Таким образом, указанный метод позволяет стабильно получать трехмерные туберкулезные гранулемы in vitro без использования гетерологичных коммерческих препаратов, что позволяет исключить атрифициальные воздействия на тонкие механизмы взаимодействия клеток иммунной системы in vitro. Технологические особенности формирования трехмерного матрикса из аутоплазмы позволяют формировать плазматический сгусток объемом до 200 мкл, что в совокупности с более широким спектром соотношений клетка/микобактерия позволяет расширять спектр решаемых экспериментальных задач, в частности добавлять к клеточной суспензии клетки иного генеза, изучать эффективность и механизмы действия антибактериальных и иммуномодулирующих препаратов. Сокращение времени формирования трехмерного матрикса с 40 до 10-15 минут приводит к тому, что большая часть клеток остается в суспензии и сформированные гранулемы носят характер истинных трехмерных структур.
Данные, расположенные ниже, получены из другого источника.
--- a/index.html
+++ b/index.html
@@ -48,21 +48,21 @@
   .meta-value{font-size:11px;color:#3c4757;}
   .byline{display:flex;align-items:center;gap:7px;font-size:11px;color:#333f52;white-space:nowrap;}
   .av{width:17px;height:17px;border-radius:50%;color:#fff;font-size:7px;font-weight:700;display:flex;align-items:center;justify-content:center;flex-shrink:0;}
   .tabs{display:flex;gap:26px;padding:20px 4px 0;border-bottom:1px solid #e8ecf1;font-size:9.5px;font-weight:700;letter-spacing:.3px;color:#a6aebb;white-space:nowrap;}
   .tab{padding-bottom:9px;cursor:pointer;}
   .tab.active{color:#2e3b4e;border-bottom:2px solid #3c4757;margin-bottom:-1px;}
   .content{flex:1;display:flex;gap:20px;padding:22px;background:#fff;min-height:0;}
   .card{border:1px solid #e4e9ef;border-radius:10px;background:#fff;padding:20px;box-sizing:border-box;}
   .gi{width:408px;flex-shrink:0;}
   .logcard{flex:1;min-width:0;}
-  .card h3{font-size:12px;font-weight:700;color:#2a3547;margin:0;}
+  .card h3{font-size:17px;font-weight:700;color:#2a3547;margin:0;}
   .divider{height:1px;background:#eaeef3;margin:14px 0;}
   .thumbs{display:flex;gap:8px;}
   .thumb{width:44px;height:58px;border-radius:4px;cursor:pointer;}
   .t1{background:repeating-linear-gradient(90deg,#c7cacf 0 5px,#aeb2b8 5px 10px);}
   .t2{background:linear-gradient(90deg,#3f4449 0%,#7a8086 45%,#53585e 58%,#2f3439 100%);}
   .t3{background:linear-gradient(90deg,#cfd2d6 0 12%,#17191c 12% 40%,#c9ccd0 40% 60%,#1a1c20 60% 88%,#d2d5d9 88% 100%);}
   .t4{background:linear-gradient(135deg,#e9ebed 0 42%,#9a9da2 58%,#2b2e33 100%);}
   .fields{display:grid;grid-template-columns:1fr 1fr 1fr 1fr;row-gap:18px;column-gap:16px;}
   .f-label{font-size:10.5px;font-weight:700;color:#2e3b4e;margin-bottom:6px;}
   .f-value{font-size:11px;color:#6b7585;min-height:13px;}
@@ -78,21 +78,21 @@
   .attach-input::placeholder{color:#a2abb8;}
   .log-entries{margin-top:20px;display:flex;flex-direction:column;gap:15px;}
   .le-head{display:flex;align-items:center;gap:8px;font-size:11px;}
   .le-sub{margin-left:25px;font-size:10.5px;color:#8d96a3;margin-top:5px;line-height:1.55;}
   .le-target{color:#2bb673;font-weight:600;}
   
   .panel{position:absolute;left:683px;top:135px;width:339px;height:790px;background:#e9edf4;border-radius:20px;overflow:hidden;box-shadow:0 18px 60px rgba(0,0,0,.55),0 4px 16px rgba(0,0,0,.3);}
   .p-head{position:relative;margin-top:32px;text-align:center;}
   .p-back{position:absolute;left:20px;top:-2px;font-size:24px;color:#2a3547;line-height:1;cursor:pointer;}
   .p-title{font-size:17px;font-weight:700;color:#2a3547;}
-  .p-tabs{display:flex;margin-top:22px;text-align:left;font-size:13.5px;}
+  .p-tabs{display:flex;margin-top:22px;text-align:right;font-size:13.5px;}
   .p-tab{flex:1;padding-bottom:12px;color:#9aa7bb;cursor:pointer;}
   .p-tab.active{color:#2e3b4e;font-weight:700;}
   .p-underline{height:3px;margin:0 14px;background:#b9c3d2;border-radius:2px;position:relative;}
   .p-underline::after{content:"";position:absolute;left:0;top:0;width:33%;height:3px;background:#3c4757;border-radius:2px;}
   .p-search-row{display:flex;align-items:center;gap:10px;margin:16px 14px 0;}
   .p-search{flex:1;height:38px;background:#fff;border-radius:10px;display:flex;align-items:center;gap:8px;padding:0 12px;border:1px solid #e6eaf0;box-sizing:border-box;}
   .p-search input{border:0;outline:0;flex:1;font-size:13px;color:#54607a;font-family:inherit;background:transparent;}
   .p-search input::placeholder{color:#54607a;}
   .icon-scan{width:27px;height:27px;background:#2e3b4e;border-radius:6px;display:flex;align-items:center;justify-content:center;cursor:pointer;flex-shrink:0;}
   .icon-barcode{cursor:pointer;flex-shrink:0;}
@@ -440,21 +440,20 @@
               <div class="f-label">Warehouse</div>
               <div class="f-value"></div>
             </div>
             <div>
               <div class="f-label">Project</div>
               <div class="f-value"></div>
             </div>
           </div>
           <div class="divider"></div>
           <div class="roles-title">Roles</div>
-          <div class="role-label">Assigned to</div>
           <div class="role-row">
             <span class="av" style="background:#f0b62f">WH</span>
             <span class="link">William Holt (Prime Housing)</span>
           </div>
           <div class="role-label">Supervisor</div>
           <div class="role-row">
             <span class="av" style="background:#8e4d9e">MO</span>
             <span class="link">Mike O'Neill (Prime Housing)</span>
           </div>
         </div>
Отказ от дорогостоящих коммерческих реактивов также позволяет широко использовать его в практике научных исследований иммунопатологических механизмов гранулемогенеза при развитии туберкулезного процесса, изучении иммунологических механизмов, регулирующих процессы образования и эволюции гранулем при инфекционных гранулематозных воспалительных процессах, при поиске, разработке и изучении новых противотуберкулезных препаратов.

Список литературы

1. S. Bhavanam, G.R. Rayat, M. Keelan, D. Kunimoto, S.J. Drews. Understanding the pathophysiology of the human ТВ lung granuloma using in vitro granuloma models // Future Microbiol. (2016) 11(8), 1073-1089

2. V. Peddireddy, S. N. Doddam, N. Ahmed. Mycobacterial Dormancy Systems and Host Responses in Tuberculosis // Front Immunol. (2017) 8: 84

3. I. Kramnik, G. Beamer. Mouse models of human ТВ pathology: roles in the analysis of necrosis and the development of host-directed therapies // Semin Immunopathol. 2016 Mar;38(2):221-37.
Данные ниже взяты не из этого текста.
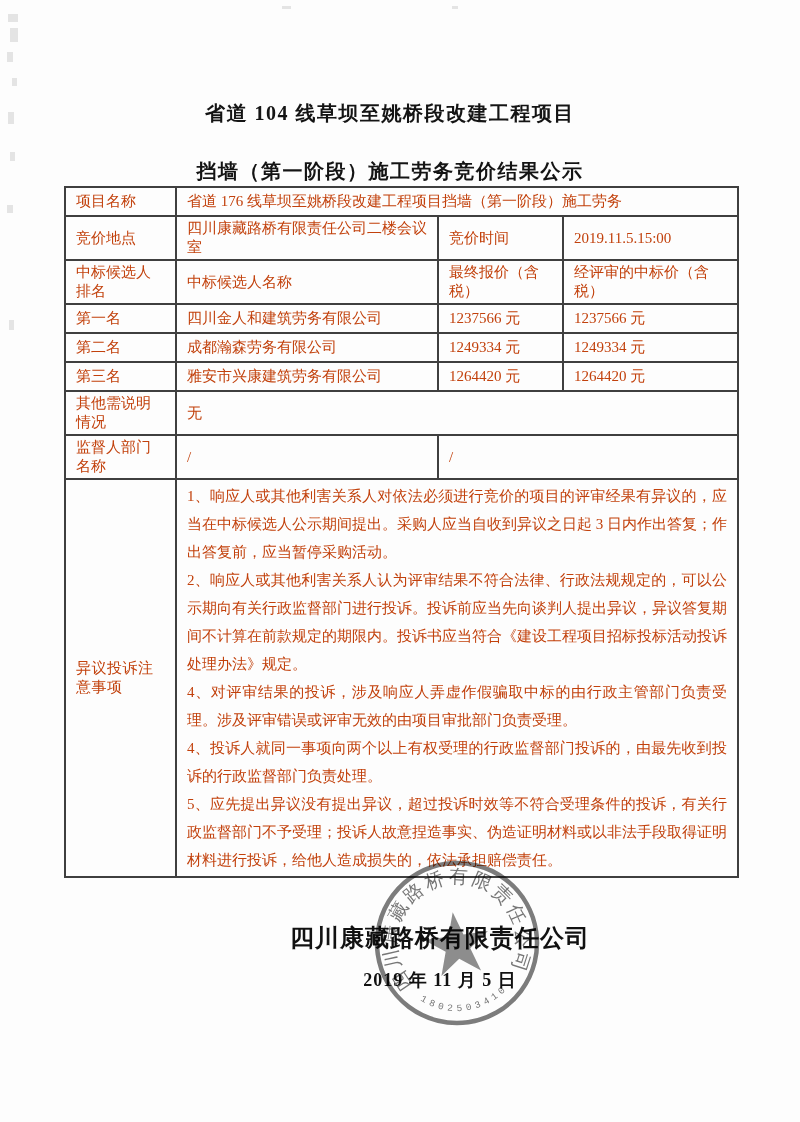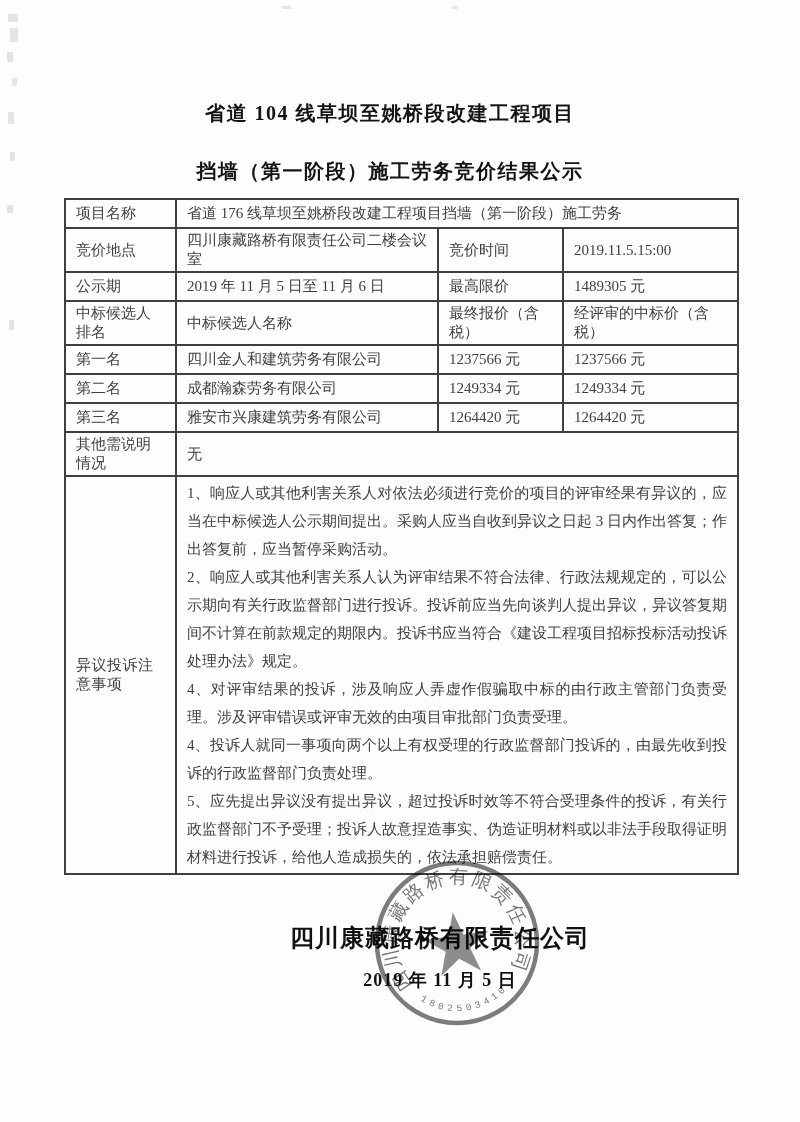--- a/index.html
+++ b/index.html
@@ -25,22 +25,21 @@
   .doc-title.line1 { top: 100px; }
   .doc-title.line2 { top: 158px; }
 
   table.result {
     position: absolute;
     left: 64px; top: 186px;
     width: 673px;
     border-collapse: collapse;
     table-layout: fixed;
     font-size: 15px;
-    color: #404040;
-    margin-top: 12px;
+    color: #c2410c;
   }
   table.result td {
     border: 2px solid #3f3f3f;
     padding: 2px 10px;
     vertical-align: middle;
     overflow: hidden;
   }
   tr.r { height: 29px; }
   tr.rs { height: 24px; }
   td.obj-label { text-align: left; vertical-align: middle; letter-spacing: 0.5px; }
@@ -100,26 +99,20 @@
       <td>项目名称</td>
       <td colspan="3">省道 176 线草坝至姚桥段改建工程项目挡墙（第一阶段）施工劳务</td>
     </tr>
     <tr class="r">
       <td>竞价地点</td>
       <td>四川康藏路桥有限责任公司二楼会议室</td>
       <td>竞价时间</td>
       <td>2019.11.5.15:00</td>
     </tr>
     <tr class="r">
-      <td>公示期</td>
-      <td>2019 年 11 月 5 日至 11 月 6 日</td>
-      <td>最高限价</td>
-      <td>1489305 元</td>
-    </tr>
-    <tr class="r">
       <td>中标候选人排名</td>
       <td>中标候选人名称</td>
       <td>最终报价（含税）</td>
       <td>经评审的中标价（含税）</td>
     </tr>
     <tr class="r">
       <td>第一名</td>
       <td>四川金人和建筑劳务有限公司</td>
       <td>1237566 元</td>
       <td>1237566 元</td>
@@ -132,20 +125,25 @@
     </tr>
     <tr class="r">
       <td>第三名</td>
       <td>雅安市兴康建筑劳务有限公司</td>
       <td>1264420 元</td>
       <td>1264420 元</td>
     </tr>
     <tr class="rs">
       <td>其他需说明情况</td>
       <td colspan="3">无</td>
+    </tr>
+    <tr class="rs">
+      <td>监督人部门名称</td>
+      <td>/</td>
+      <td colspan="2">/</td>
     </tr>
     <tr>
       <td class="obj-label">异议投诉注意事项</td>
       <td colspan="3" class="obj-body">
         <div class="para">1、响应人或其他利害关系人对依法必须进行竞价的项目的评审经果有异议的，应当在中标候选人公示期间提出。采购人应当自收到异议之日起 3 日内作出答复；作出答复前，应当暂停采购活动。</div>
         <div class="para">2、响应人或其他利害关系人认为评审结果不符合法律、行政法规规定的，可以公示期向有关行政监督部门进行投诉。投诉前应当先向谈判人提出异议，异议答复期间不计算在前款规定的期限内。投诉书应当符合《建设工程项目招标投标活动投诉处理办法》规定。</div>
         <div class="para">4、对评审结果的投诉，涉及响应人弄虚作假骗取中标的由行政主管部门负责受理。涉及评审错误或评审无效的由项目审批部门负责受理。</div>
         <div class="para">4、投诉人就同一事项向两个以上有权受理的行政监督部门投诉的，由最先收到投诉的行政监督部门负责处理。</div>
         <div class="para">5、应先提出异议没有提出异议，超过投诉时效等不符合受理条件的投诉，有关行政监督部门不予受理；投诉人故意捏造事实、伪造证明材料或以非法手段取得证明材料进行投诉，给他人造成损失的，依法承担赔偿责任。</div>
       </td>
4. D. Evangelopoulos, J. Diniz da Fonseca, S. Waddell Understanding anti-tuberculosis drug efficacy: rethinking bacterial populations and how we model them // International Journal of Infectious Diseases 32 (2015) 76-80.

5. K.A. Birkness, J. Guarner, S.B. Sable, R.A. Tripp, K.L. Kellar, J. Bartlett, F.D. Quinn. An in vitro model of the leukocyte interactions associated with granuloma formation in Mycobacterium tuberculosis infection // Immunology and Cell Biology (2007) 85, 160-168

6. U. Seitzera J. Gerdesb, Generation and Characterization of Multicellular Heterospheroids Formed by Human Peripheral Blood Mononuclear Cells // Cells Tissues Organs 2003; 174:110-116

7. Puissegur M.P., Botanch C, Duteyrat J.L., Delsol G., Caratero C, and Altare F. (2004). An in vitro dual model of mycobacterial granulomas to investigate the molecular interactions between mycobacteria and human host cells. Cell.Microbiol. 6, 423-433.

8. N. Kapoor, S. Pawar, T.D. Sirakova, C. Deb, W.L. Warren, P.E. Kolattukudy. Human Granuloma In Vitro Model, for ТВ Dormancy and Resuscitation // Plos one (2013) 8(1) e53657.

1. Способ моделирования туберкулезной инфекции in vitro путем получения гранулемоподобных структур из мононуклеарных клеток венозной крови в присутствии микобактерий туберкулеза, культивируемых в трехмерном матриксе, отличающийся тем, что мононуклеарные клетки крови ресуспендируют в аутоплазме крови с добавлением в полученную взвесь микобактерий туберкулеза в соотношении возбудитель : клетка от 3:1 до 1:50, с последующим добавлением 10% СаСl₂ из расчета 150 мкл на 1 мл клеточной суспензии.

2. Способ по п. 1, отличающийся тем, что к суспензии мононуклеарных клеток добавляют полученные из костного мозга мезенхимальные стромальные клетки.